Michael Douglas no firmó ningún acuerdo prematrimonial con su primera esposa, Diandra, y cuando se divorció de ella en el año 2000 para casarse con Catherine Zeta Jones tuvo que rascarse el bolsillo hasta las costuras de los bajos del pantalón para pagarle 45 millones de dólares.

Eso sí, cinco meses después, hizo el paseíllo nupcial con un acuerdo económico entre las arras que le garantizaba por escrito que la despampanante actriz no le iba a dejar el otro bolsillo pelado en caso de ruptura.
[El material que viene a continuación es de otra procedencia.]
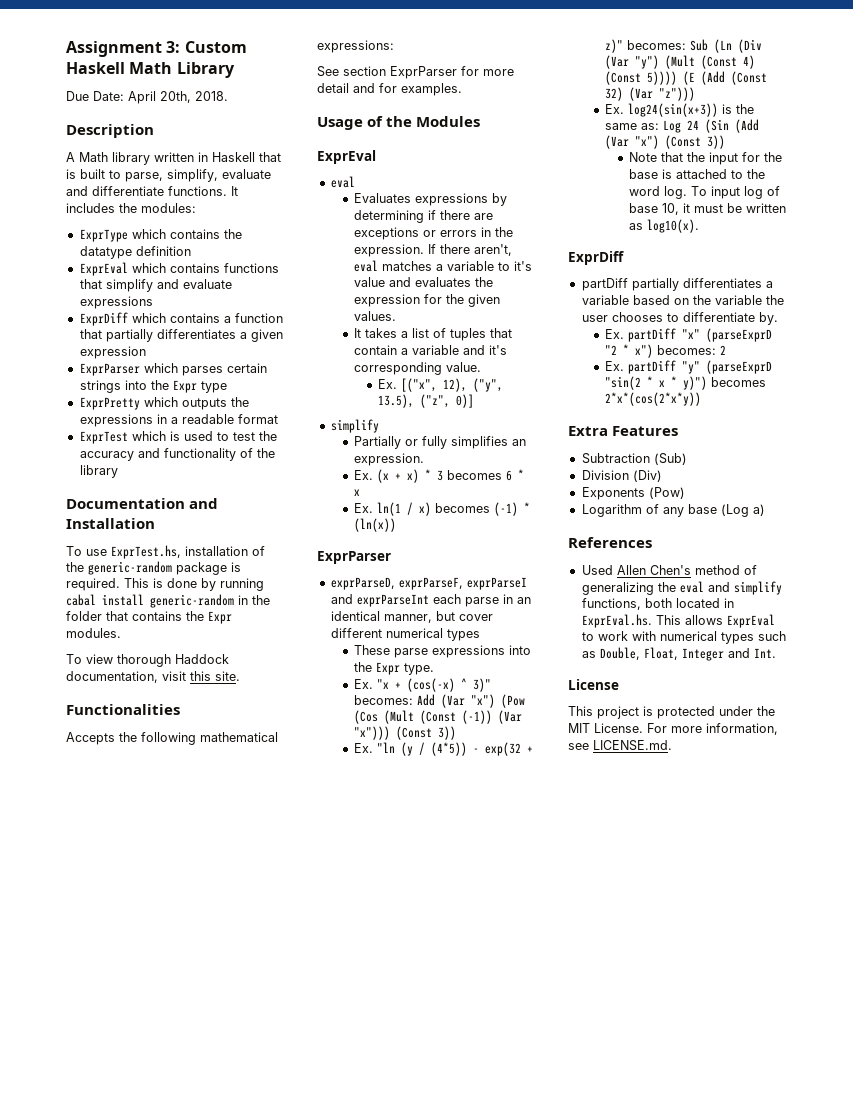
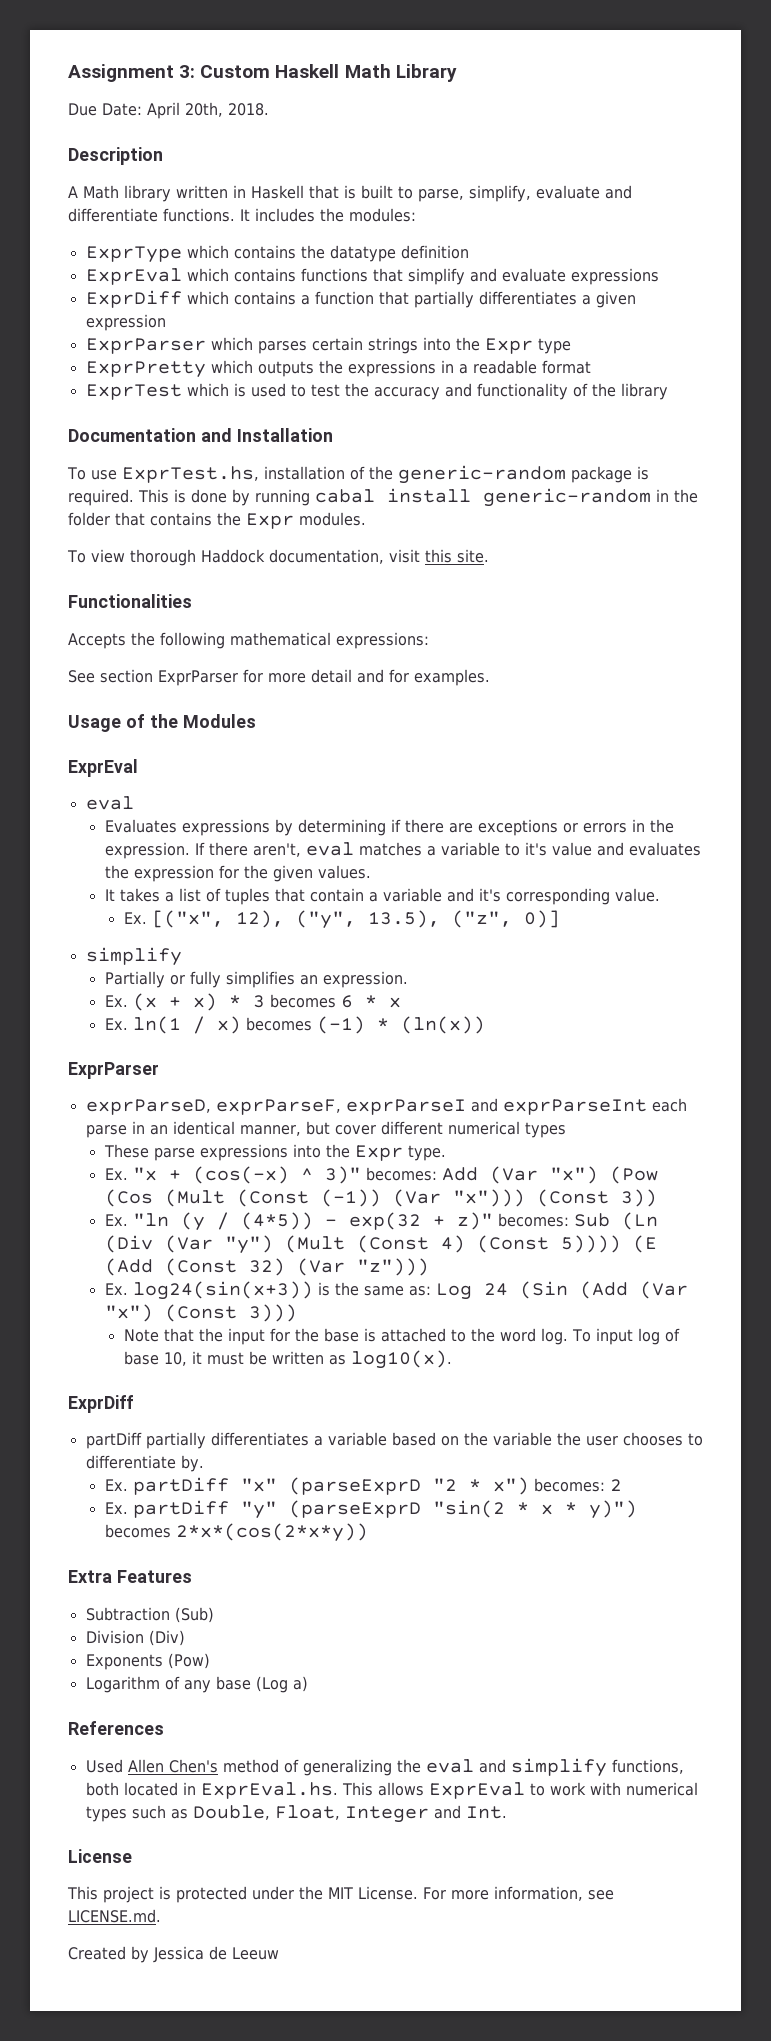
[707,135,726,149] 3)) -> [248,1304,297,1322] 3)))
(672, 745) none -> [68,1946,279,1963] // Created by Jessica de Leeuw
Otros, como Tom Cruise, prefieren dejarlo todo atado y bien atado. El actor se divorció de Nicole Kidman justo en la fecha límite en que su contrato prematrimonial empezaba a favorecer más a la pelirroja actriz que a él.

Claro que, actitudes como la del protagonista de Misión Imposible, que ha vuelto a firmar otro contrato con su actual esposa, Katie Holmes, llevan a muchos a especular acerca del tipo de amor que siente una persona por otra cuando tiene la sangre fría de decir "Si me amas, firma aquí".